Benavente revealed that one such instance is an employer in the refrigeration business unable to keep his foreign workers.
“This employer has been attempting for many years to recruit new workers and keep his current employees. He has acquired his skill-set in a span of six years and still has difficulty finding an employee with even the partial set of skills that is needed in his workplace. Many of the potential candidates abroad simply could not afford to relocate to the CNMI and adjust to a different standard of living. These locations range from the mainland U.S. to the surrounding Pacific territories,” she said.

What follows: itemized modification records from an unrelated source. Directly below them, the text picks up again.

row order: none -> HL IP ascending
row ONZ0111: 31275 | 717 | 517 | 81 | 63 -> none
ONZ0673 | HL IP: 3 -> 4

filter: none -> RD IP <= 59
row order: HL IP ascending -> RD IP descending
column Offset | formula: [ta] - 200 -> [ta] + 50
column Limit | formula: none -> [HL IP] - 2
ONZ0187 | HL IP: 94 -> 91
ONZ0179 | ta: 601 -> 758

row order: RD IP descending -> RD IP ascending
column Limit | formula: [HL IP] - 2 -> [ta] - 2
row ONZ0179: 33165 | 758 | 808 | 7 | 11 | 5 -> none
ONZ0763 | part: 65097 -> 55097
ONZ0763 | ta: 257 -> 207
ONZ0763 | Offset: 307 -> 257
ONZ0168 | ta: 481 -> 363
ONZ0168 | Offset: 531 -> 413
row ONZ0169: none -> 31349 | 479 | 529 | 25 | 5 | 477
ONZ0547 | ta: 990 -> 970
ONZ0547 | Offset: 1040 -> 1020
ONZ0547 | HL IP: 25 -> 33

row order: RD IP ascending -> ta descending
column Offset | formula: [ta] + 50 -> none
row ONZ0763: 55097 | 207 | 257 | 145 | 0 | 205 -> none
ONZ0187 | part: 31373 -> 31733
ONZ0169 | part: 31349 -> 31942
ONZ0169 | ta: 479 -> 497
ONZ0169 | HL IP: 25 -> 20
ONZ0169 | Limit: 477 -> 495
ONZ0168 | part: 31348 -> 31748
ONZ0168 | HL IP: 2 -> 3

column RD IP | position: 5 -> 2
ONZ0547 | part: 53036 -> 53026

Gov. Ralph DLG Torres, who encouraged the private sector to report their labor data, stated that many employers appreciate the efforts of educational institutions such as the Northern Marianas Trades Institute and Latte Training Academy but that the reduction impact would not be sustainable.
“While the survey is ongoing, current data is illustrating the impact of the drop in workforce, as well as the issues with the permitting process. We are very aware that certain trades have not been established in the CNMI, such as the cosmetology trade. Our private sector must recruit foreign labor to supplement their workforce and are faced with uncertainty when considering business expansion. This is one example of concerns against the CW cuts. Even with the recent passing of H.R. 339—Northern Mariana Islands Economic Expansion Act—CW-1 visas will generally no longer be available to workers who will be performing jobs classified as construction and extraction occupations in the U.S. Department of Labor’s Standard Occupational Classification system. Our economic progress is at a grave risk, which is why I’ve taken all necessary steps with my discussions with Sen. Lisa Murkowski of the Senate Committee on Energy and Natural Resources with the introduction of S. 2325, the Northern Mariana Islands U.S. Workforce Act. I commend our Department of Labor for reaching out to all businesses to collect tangible data on this issue but the wok is not over. I ask our private sector for their continued assistance and collaboration in filling information gaps so that we can address the future of our economy and our community,” Torres said.
The survey is an ongoing project within the CNMI CW Transition Impact Study. The survey is being conducted through the Department of Labor Employment Services and will be instrumental to the study of CNMI businesses and workforce data.